Sharon James McGee, Department of English Language & Literature: I'm interested in being part of the BRIDGE design team because I am eager to explore innovative ways to reshape/re-envision general education at SIUE. I have a Ph.D. in English (Rhetoric and Composition) and have interest in, knowledge of, and investment in the teaching of writing both in English and across the curriculum. I am also Co-Director of Expository Writing at SIUE.
Kim Poteet, Department of Instructional Services: I have a M.Ed. in adult education with additional graduate work in teaching English composition, and I teach developmental reading in Instructional Services. I believe that general education requirements should provide exposure to the breathtaking diversity that is our world, challenge students’ assumptions, teach them to think critically and support their arguments well, and provide them with opportunities to take their learning out into the community via meaningful volunteer or other experiential opportunities.
Ann Riley, Technical and Access Services, Lovejoy Library: Any general education program should form the core of a student's undergraduate experience.
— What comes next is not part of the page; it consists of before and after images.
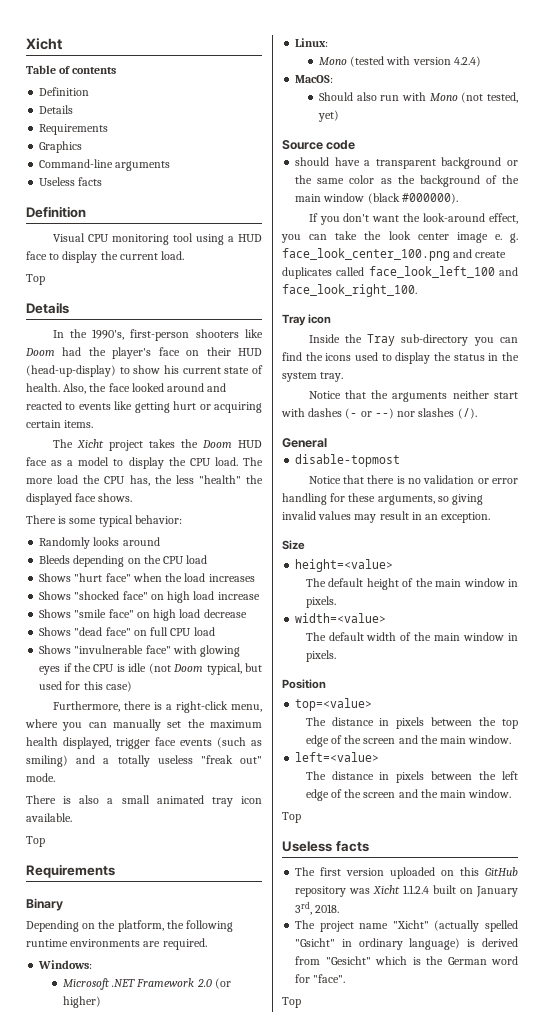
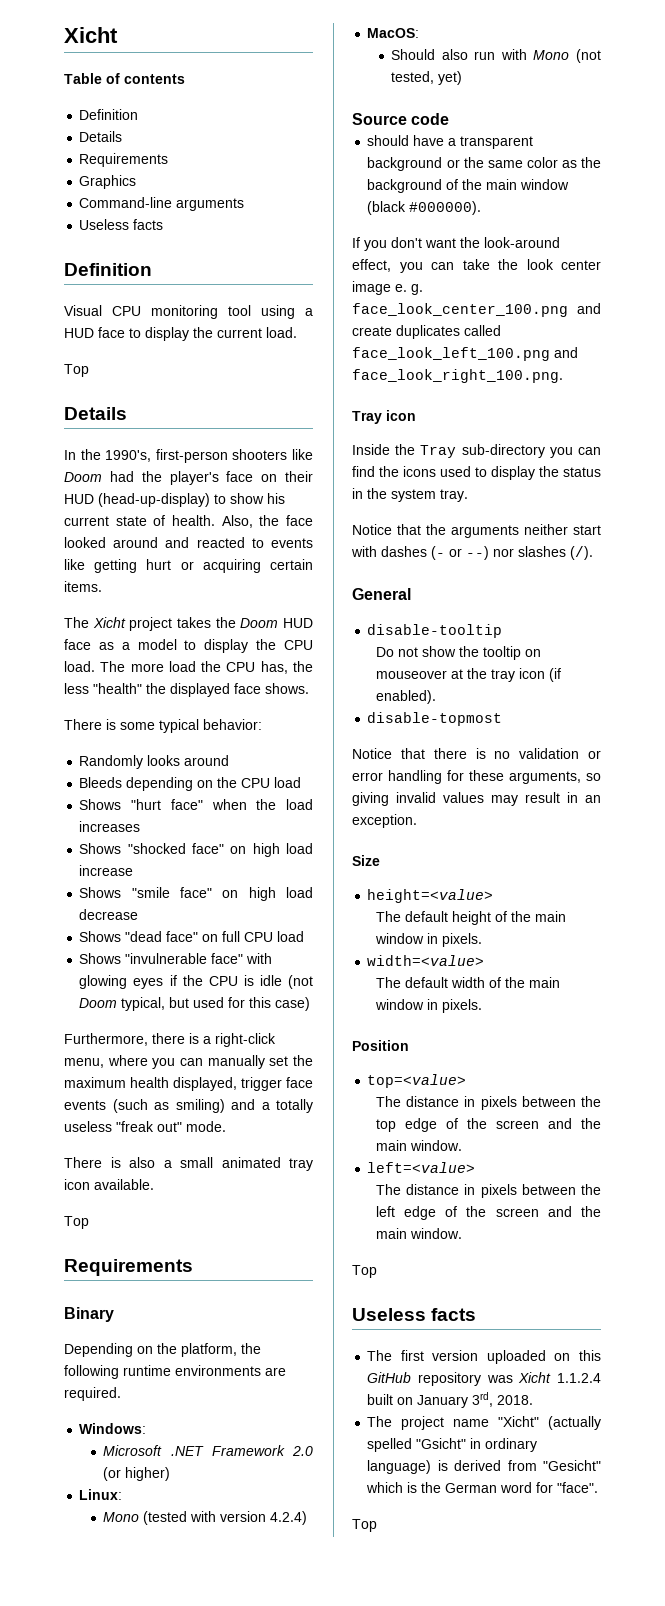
[368,266,518,278] [282,284,417,297] face_look_left_100 and face_look_right_100. -> [352,347,578,361] [352,369,563,383] face_look_left_100.png and face_look_right_100.png.
(327, 443) none -> [367,624,503,638] [375,646,541,660] [375,668,561,682] [375,690,436,704] // disable-tooltip // Do not show the tooltip on mouseover at the tray icon (if enabled).

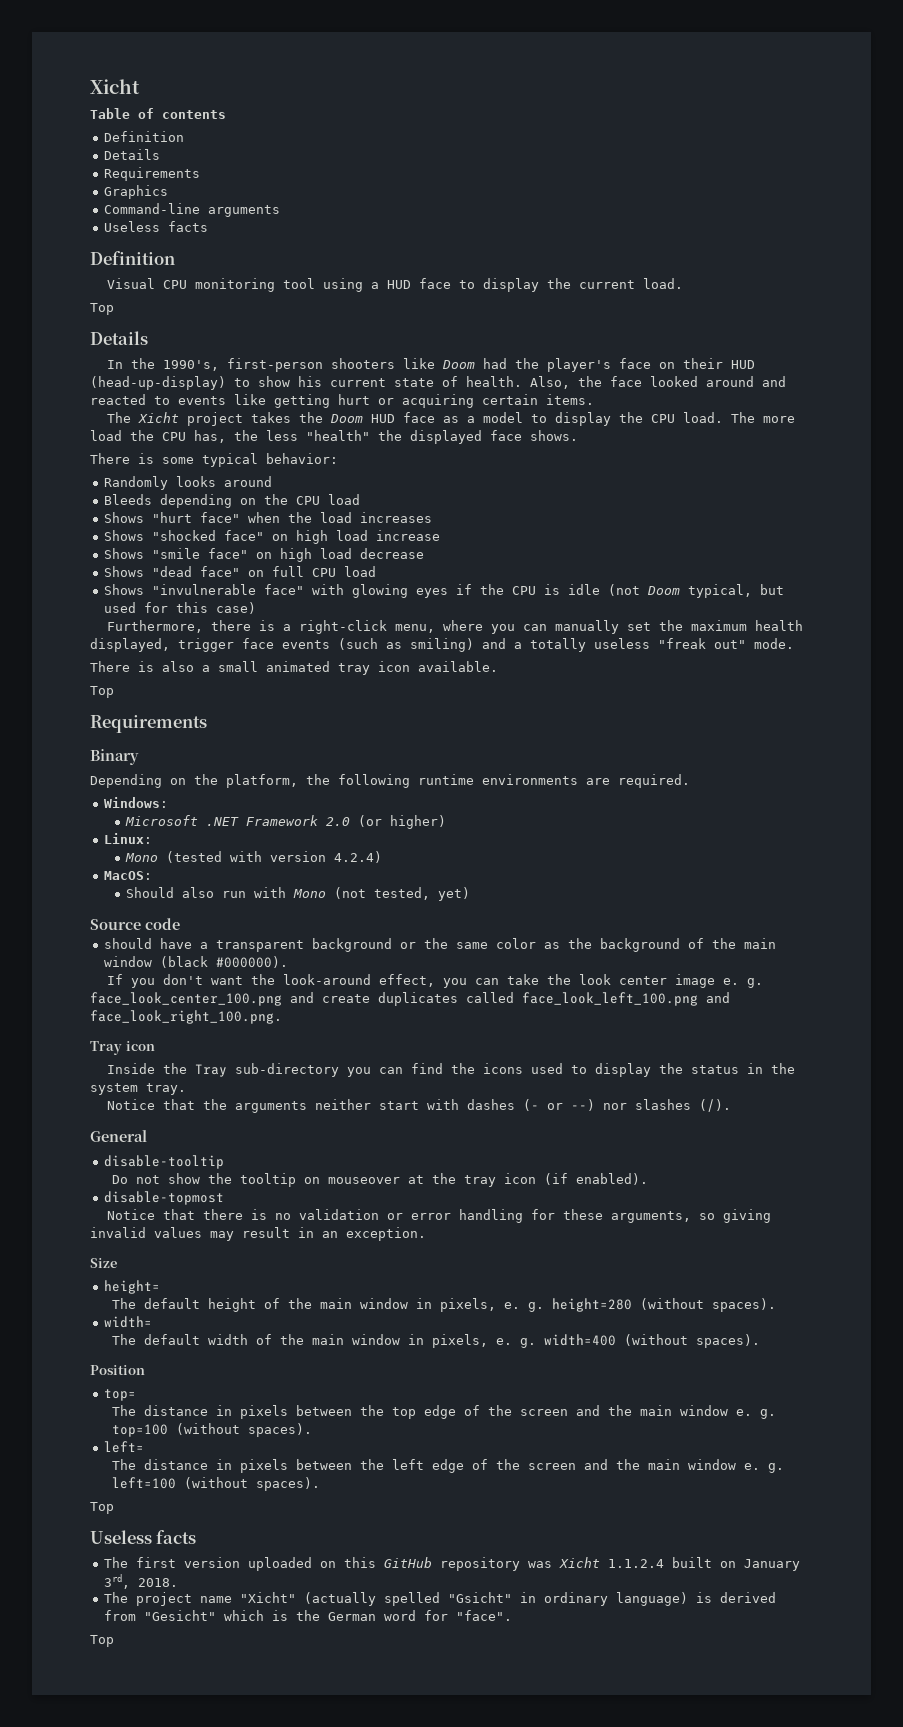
[367,889,494,903] height=<value> -> [104,1280,161,1294] height=
[441,933,482,947] [367,955,485,966] pixels. // width=<value> -> [440,1298,777,1312] [104,1316,153,1328] pixels, e. g. height=280 (without spaces). // width=
[441,999,482,1013] pixels. -> [432,1334,761,1348] pixels, e. g. width=400 (without spaces).
[367,1074,467,1088] top=<value> -> [104,1389,137,1401] top=
[409,1140,462,1151] [367,1162,476,1173] window. // left=<value> -> [680,1405,777,1419] [112,1423,313,1437] [104,1441,145,1453] window e. g. top=100 (without spaces). // left=
[409,1228,462,1239] window. -> [688,1459,785,1473] [112,1477,321,1491] window e. g. left=100 (without spaces).

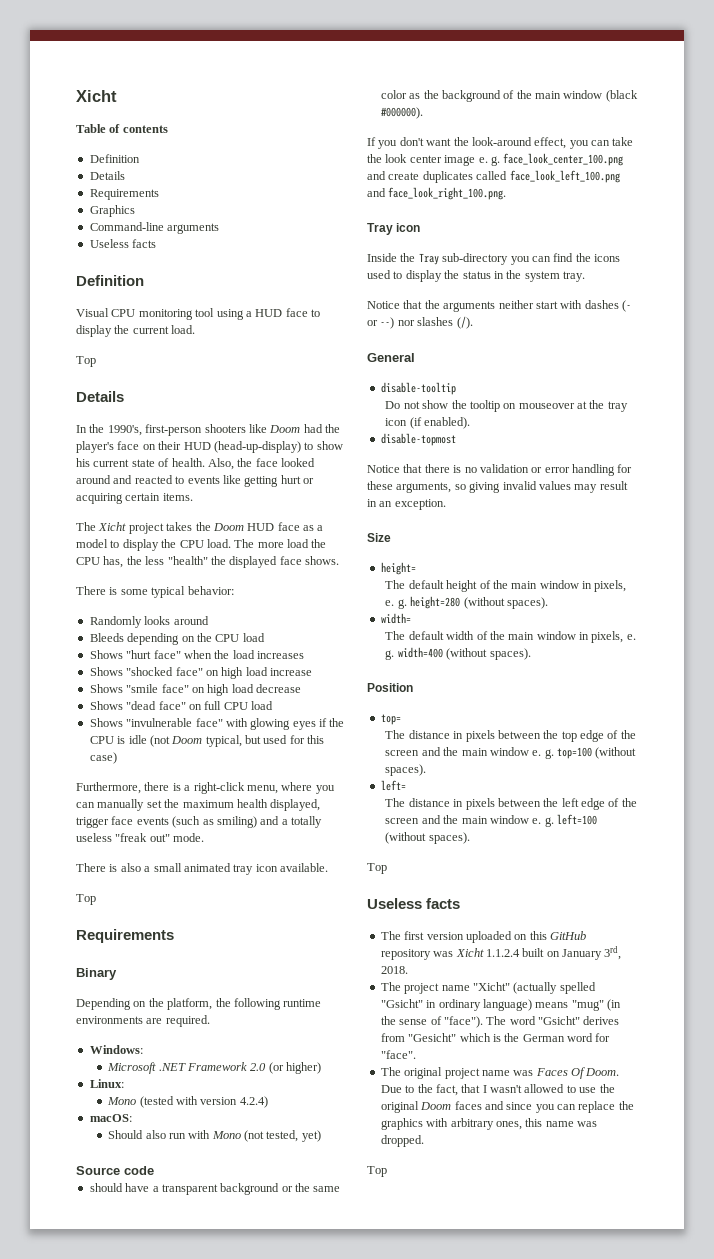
[104,871,153,880] MacOS: -> [89,1114,132,1122] macOS:
[696,1592,777,1603] is derived -> [535,999,621,1011] [380,1016,620,1028] means "mug" (in the sense of "face"). The word "Gsicht" derives
(513, 1615) none -> [380,1067,620,1079] [380,1084,615,1096] [380,1101,634,1113] [380,1118,597,1130] [380,1135,424,1147] // The original project name was Faces Of Doom. Due to the fact, that I wasn't allowed to use the original Doom faces and since you can replace the graphics with arbitrary ones, this name was dropped.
A coherent program should focus on skills such as communication, higher order thinking, information literacy and quantitative reasoning in balance with knowledge areas such as social and behavioral sciences, humanities and fine arts, life and physical sciences as well as enabling the formation of ethical values in a diverse society. Possibly a matrixed approach to course classifications for gen ed as well as interdisciplinary foundation courses might result from skill and knowledge-based approaches. I have an MA in English, and MS in Library Science, am ABD in English and taught mainly writing for over 20 years at public and private, large and small institutions in four states. I have experience working with assessment and accreditation, and would like to work on a design team.
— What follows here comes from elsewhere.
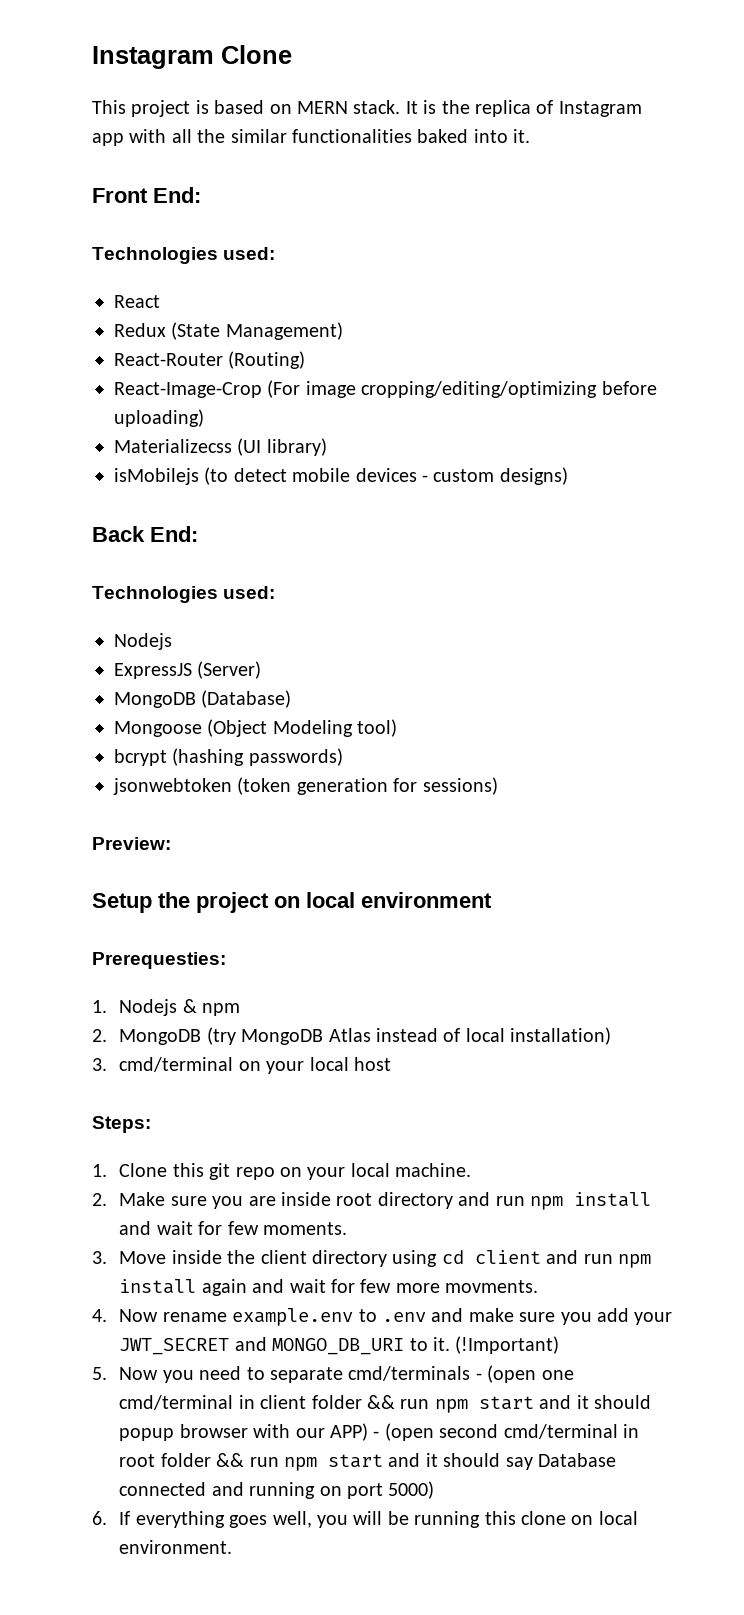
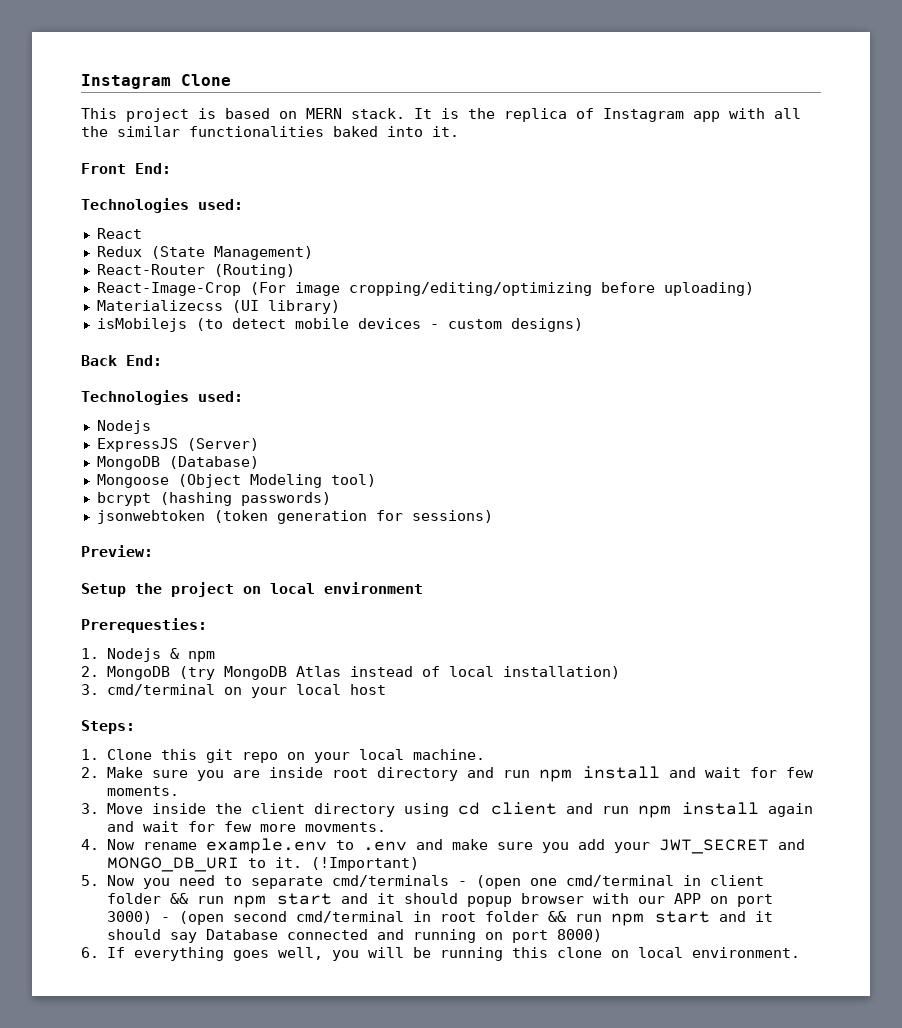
[330,1423,369,1441] APP) -> [673,893,773,907] [106,911,152,924] APP on port 3000)
[388,1481,435,1499] 5000) -> [556,929,602,942] 8000)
Robert Ware, Department of Philosophy: I have a D.Phil. with a dissertation on Hegel's philosophy. My research has focused upon Hegel, as well as the politics, religion, and ethnography of the North Caucasus region. I also have teaching and research interests in the philosophy of science. At the core of the Gen Ed program, I favor the model in place at campuses such as U.C. San Diego. The model is centered around a large lecture Western Civ sequence of two or three semesters. Students are divided among small discussion groups (capped at 12), meeting at least twice per week, and working intensively upon composition and argumentation (minimum of five substantive papers per term). Academic standards are very high (nearly all students receive D's or F's on their first papers), and all students are required to work up to those standards, which then become the base for sustaining high standards throughout all other programs at the university. Such a program is interdisciplinary in that it encompasses participating faculty from multiple departments, and it focuses upon critical thinking skills through the instruction of writing and argumentation. I favor the elimination of our current Interdisciplinary Studies courses and our Critical Thinking courses from the Gen Ed program. We should continue to offer team taught interdisciplinary courses, and we should continue to offer Critical Thinking courses, but not as components of Gen Ed. I believe that all graduating students should be numerate, and that all should have an exposure to science. I favor a no-nonsense approach to the basics of our civilization, supported by high academic standards.